Please take a moment and read these links from the CDC which are providing even more information, and save the links for reference:



Signs and symptoms of a possible COVID19 infection include:

  1. Cough
  2. Fever
  3. Shortness of breath
  4. Body aches
  5. Sore throat
  6. Nasal congestion
  7. Vomiting/Diarrhea (rare symptoms)
  8. Known contact with a PUI with a confirmed case of COVID-19 or known contact with a PUI who is waiting for testing results.
  9. Known contact with anyone who has traveled to one of the Level 3 countries in the past few weeks which includes China, South Korea or Europe.
  10. Those with known contact with anyone who has traveled to a Level 2 country (which includes Japan) are asked to monitor themselves closely for signs or symptoms of COVID-19.

If you have recently traveled to any of the Level 3 countries, you are directed by the CDC and DOH to self-quarantine for 14 days and should have been issued a card from the CDC upon re-entry to the US stating this.
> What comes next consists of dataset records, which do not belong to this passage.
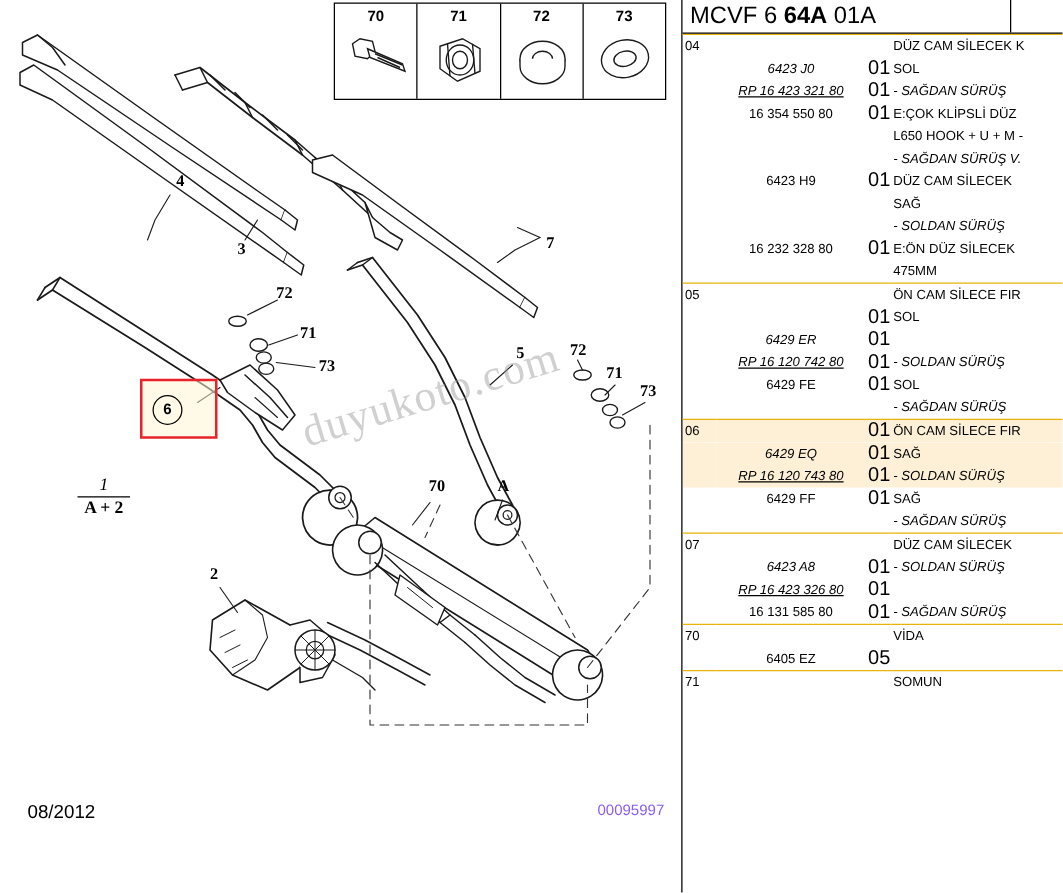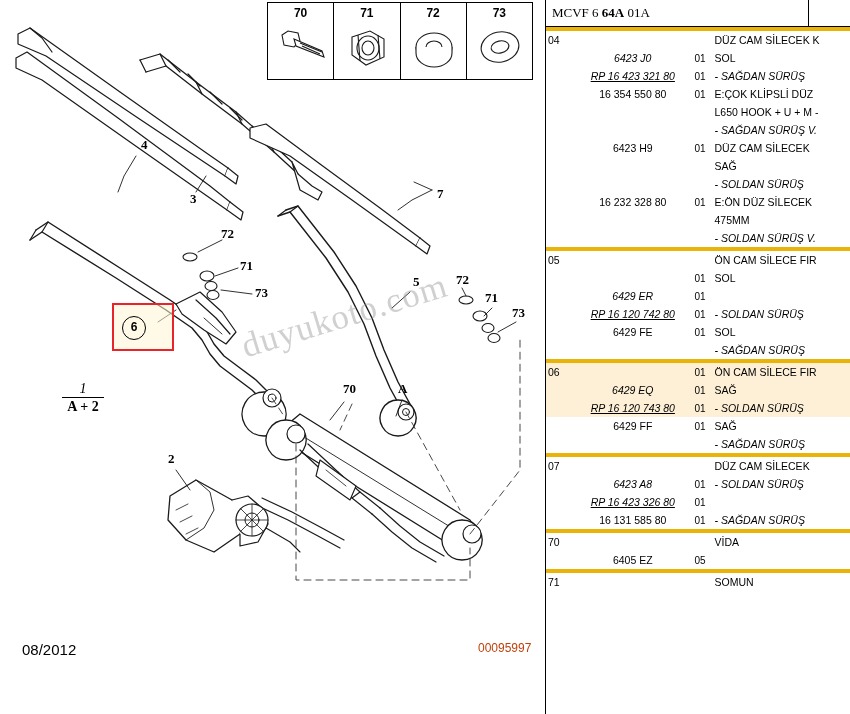--- a/index.html
+++ b/index.html
@@ -115,21 +115,21 @@
     left: 22px; top: 641px;
     font-family: "Liberation Sans", sans-serif;
     font-size: 15px;
     color: #000;
   }
   .footer-right {
     position: absolute;
     left: 478px; top: 641px;
     font-family: "Liberation Sans", sans-serif;
     font-size: 12px;
-    color: #c2410c;
+    color: #8b5cf6;
   }
 
   .watermark {
     position: absolute;
     left: 238px; top: 296px;
     transform: rotate(-17deg);
     font-family: "Liberation Serif", serif;
     font-size: 35px;
     color: rgba(150, 150, 150, 0.45);
     letter-spacing: 1px;
@@ -148,25 +148,24 @@
   }
   .thead {
     height: 27px;
     border-bottom: 1.5px solid #000;
     display: flex;
     align-items: center;
     position: relative;
     box-sizing: border-box;
   }
   .thead .title {
-    font-size: 13px;
+    font-size: 19px;
     padding-left: 6px;
     color: #000;
     white-space: nowrap;
-    font-family: Liberation Serif, serif;
   }
   .thead .title b { font-weight: bold; }
   .thead .rcell {
     position: absolute;
     right: 0; top: 0; bottom: 0;
     width: 42px;
     border-left: 1px solid #000;
     box-sizing: border-box;
   }
 
@@ -197,26 +196,26 @@
     font-size: 10.5px;
   }
   td.col-ref {
     border-right: 1px solid #000;
     font-size: 10.5px;
     text-align: center;
   }
   td.col-qty {
     border-right: 1px solid #000;
     text-align: left;
-    font-size: 10px;
+    font-size: 16px;
   }
   td.col-desc {
     font-size: 10.5px;
   }
-  tr.grp-top td { border-top: 4px solid #eab308; }
+  tr.grp-top td { border-top: 1px solid #eab308; }
   .ital { font-style: italic; }
   .green { color: #1a7a33; font-style: italic; }
   .indent { padding-left: 26px; text-decoration: underline; }
   tr.highlight td { background: #fdf0d6; }
   tr.highlight td.col-desc,
   tr.highlight td.col-idx,
   tr.highlight td.col-ref,
   tr.highlight td.col-qty { background: #fdf0d6; }
 </style>
 </head>
@@ -494,26 +493,20 @@
             <td class="col-ref">16 232 328 80</td>
             <td class="col-qty">01</td>
             <td class="col-desc">E:ÖN DÜZ SİLECEK</td>
           </tr>
           <tr>
             <td class="col-idx"></td>
             <td class="col-ref"></td>
             <td class="col-qty"></td>
             <td class="col-desc">475MM</td>
           </tr>
-          <tr>
-            <td class="col-idx"></td>
-            <td class="col-ref"></td>
-            <td class="col-qty"></td>
-            <td class="col-desc green">- SOLDAN SÜRÜŞ V.</td>
-          </tr>
           <tr class="grp-top">
             <td class="col-idx">05</td>
             <td class="col-ref"></td>
             <td class="col-qty"></td>
             <td class="col-desc">ÖN CAM SİLECE FIR</td>
           </tr>
           <tr>
             <td class="col-idx"></td>
             <td class="col-ref"></td>
             <td class="col-qty">01</td>

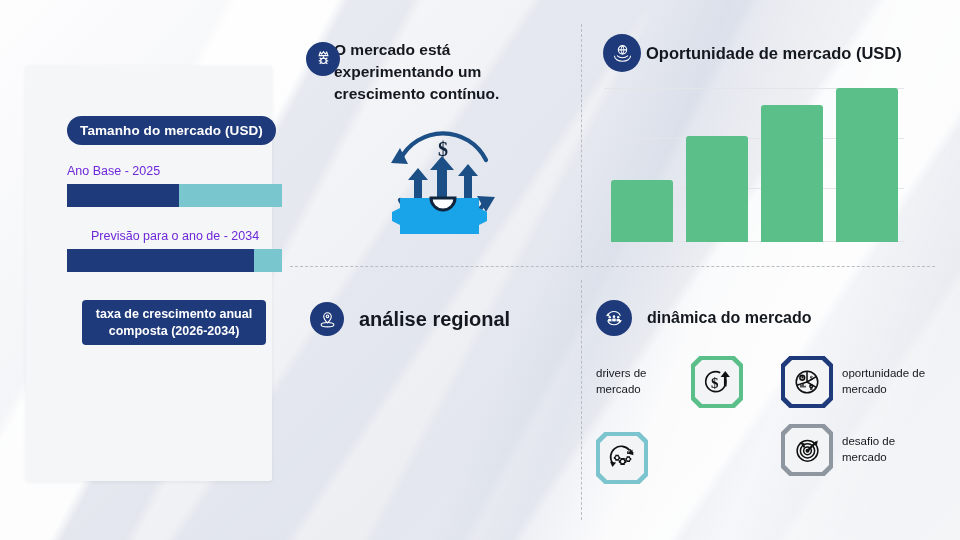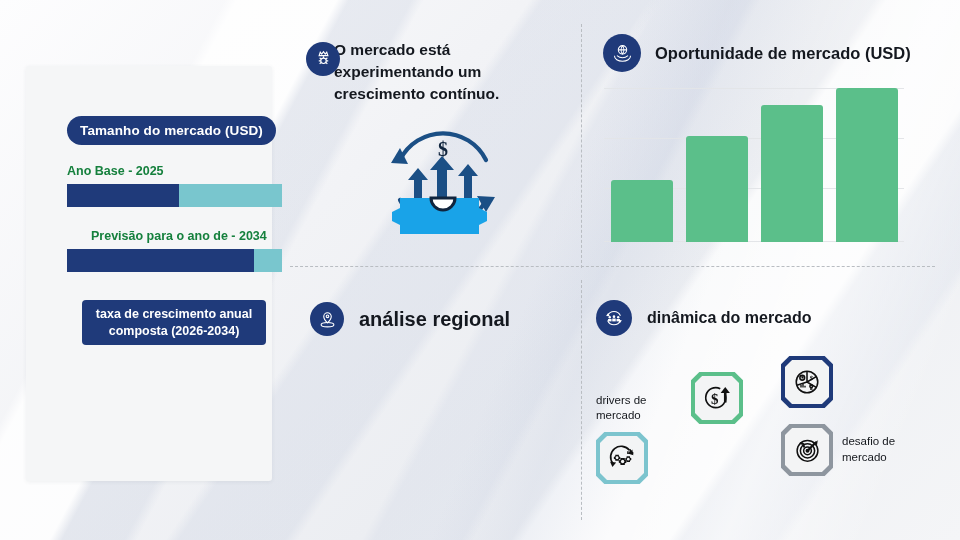--- a/index.html
+++ b/index.html
@@ -68,22 +68,22 @@
     font-size: 13.5px;
     font-weight: bold;
     display: flex; align-items: center; justify-content: center;
     letter-spacing: .1px;
   }
 
   .bar-label {
     position: absolute;
     left: 41px;
     font-size: 12.5px;
-    font-weight: bold;
-    color: #15803d;
+    font-weight: normal;
+    color: #6d28d9;
     white-space: nowrap;
   }
   .bar-track {
     position: absolute;
     left: 41px;
     width: 215px; height: 23px;
     background: #79c6ce;
     overflow: hidden;
   }
   .bar-fill {
@@ -162,21 +162,21 @@
   #head-growth .sec-text {
     margin-left: 28px; width: 215px;
     font-size: 15.5px; line-height: 1.42;
     margin-top: -3px;
   }
   #head-growth .badge { position: absolute; left: 0; top: 0; }
 
   #head-opportunity { left: 603px; top: 34px; }
   #head-opportunity .badge { width: 38px; height: 38px; }
   #head-opportunity .sec-text {
-    margin-left: 14px; font-size: 16.5px;
+    margin-left: 5px; font-size: 16.5px;
     align-self: center; white-space: nowrap;
   }
 
   #head-regional { left: 310px; top: 302px; }
   #head-regional .badge { width: 34px; height: 34px; }
   #head-regional .sec-text {
     margin-left: 15px; font-size: 20px;
     align-self: center; white-space: nowrap;
   }
 
@@ -257,21 +257,21 @@
   }
   .dyn-label {
     font-size: 11.5px;
     color: #15181d;
     line-height: 1.35;
     width: 86px;
   }
   .dyn-label.right-al { text-align: left; }
   .dyn-label.left-al  { text-align: left; }
 
-  #dyn-drivers     { left: 0px;   top: 20px; align-items: flex-end;  }
+  #dyn-drivers     { left: 0px;   top: 4px;  }
   #dyn-opportunity { left: 185px; top: 4px;  }
   #dyn-trends      { left: 0px;   top: 80px; }
   #dyn-challenge   { left: 185px; top: 72px; }
 </style>
 </head>
 <body>
 
 <div id="stage">
 
   <div class="bg-layer bg-base"></div>
@@ -416,20 +416,21 @@
             <path d="M8.2 7.3v1.3h1"></path>
             <text x="15.6" y="10" font-family="'Liberation Serif', serif" font-size="5.6" font-weight="bold" fill="#111111" stroke="none" text-anchor="middle">$</text>
             <g stroke-width="1.1">
               <path d="M7.2 16.4v-2M8.8 16.4v-3.1M10.4 16.4v-1.5"></path>
             </g>
             <circle cx="15.4" cy="15.4" r="1.1"></circle>
             <path d="M14.4 17.6h2"></path>
           </svg>
         </span>
       </span>
+      <span class="dyn-label left-al">oportunidade de mercado</span>
     </div>
 
     <div class="dyn-item" id="dyn-trends">
       <span class="dyn-icon" id="dynicon-2" style="background: rgb(124, 196, 206);">
         <span class="dyn-icon-inner">
           <svg width="31" height="31" viewBox="0 0 24 24" fill="none" stroke="#111111" stroke-width="1.25">
             <path d="M4.6 15.8A8 8 0 0 1 17.4 5.6" stroke-width="1.3"></path>
             <polygon points="4.2,18.6 2.4,14.6 7.1,15" fill="#111111" stroke="none"></polygon>
             <polygon points="19.6,5 20.4,9.4 16.1,8.1" fill="#111111" stroke="none"></polygon>
             <g fill="#111111" stroke="none">

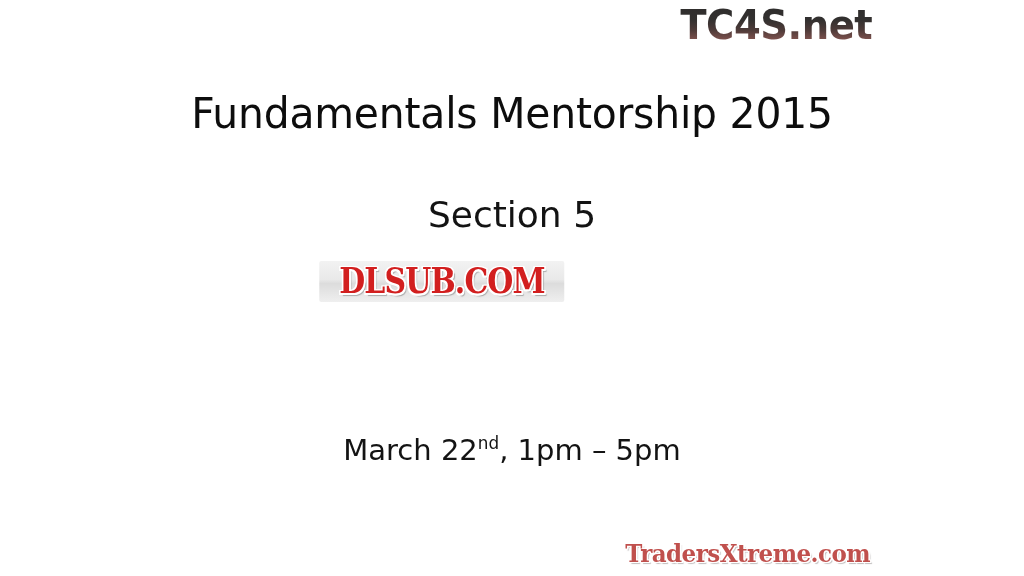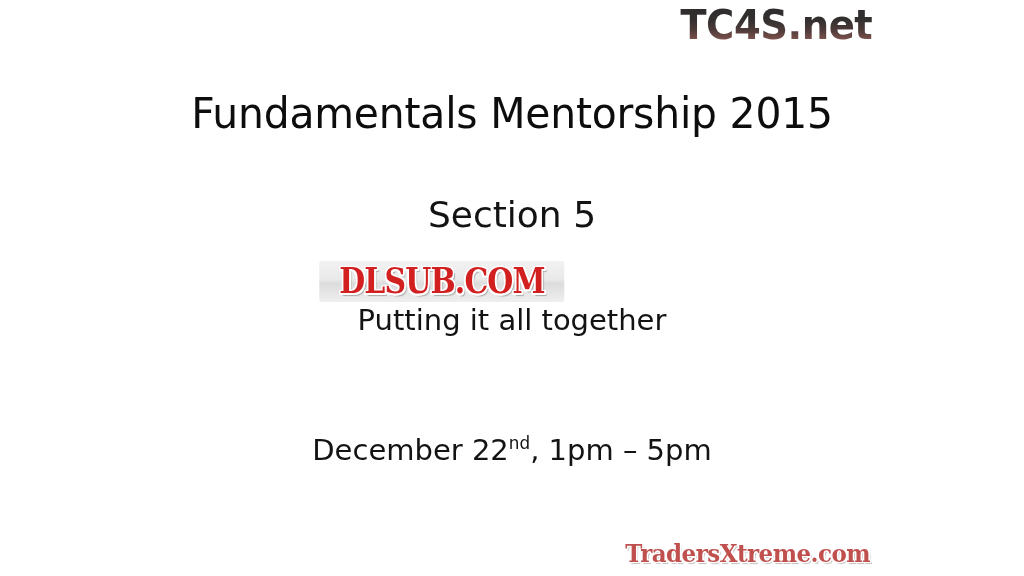--- a/index.html
+++ b/index.html
@@ -205,23 +205,22 @@
 <body>
 
 <div id="slide">
 
   <div class="tc4s-logo">TC4S.net</div>
 
   <div class="slide-title">Fundamentals Mentorship 2015</div>
 
   <div class="slide-section">Section 5</div>
 
-  <div class="slide-subtitle">Putting it all together</div>
-
-  <div class="slide-datetime"><span>December 22</span><sup>nd</sup><span>, 1pm – 5pm</span></div>
+
+  <div class="slide-datetime"><span>March 22</span><sup>nd</sup><span>, 1pm – 5pm</span></div>
 
   <div class="dlsub-watermark">
     <span class="dlsub-text">DLSUB.COM</span>
   </div>
 
 
   <div class="tx-logo">TradersXtreme.com</div>
 
 </div>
If anyone does not follow these precautions, it is reportable to the PA DOH.

Anyone with one or more of these signs or symptoms is asked to call the office immediately, ESPECIALLY IF YOU HAVE ONE OR MORE OF THE FOLLOWING     co-existing medical conditions:

  1. Heart condition
  2. Lung condition
  3. Kidney condition
  4. Immunocompromised condition (chemotherapy, lack of a spleen, lymphoma, leukemia, HIV, inherited immune-deficiency syndromes, etc.)

If you are moderately short of breath with a cough and fever, which we will assess by phone, you will be directed to the Emergency Room for prompt evaluation.

Starting today, we will be screening non-life-threatening conditions at the office and have access to the COVID-19 test from LabCorp. We do not have a cash price yet but expect to do so shortly. For patients with insurance, Washington DC has assured us that insurance carriers will be handling the test as “covered health benefit”.



We will not be seeing any patients in the office with any potential COVID-19 symptoms.


The screening involves a nasal swab with a Q-tip (just like the flu screening test).

Turnaround time for test results is 3-5 days.

If you are screened in your car, that means you are considered a PUI. You will be asked to self-quarantine until the test results are reported to us according to the CDC and Department of Health.

We all want to do the right thing with responsible diligence and prevent transmission to those who are vulnerable.

Thank you and we will keep you updated!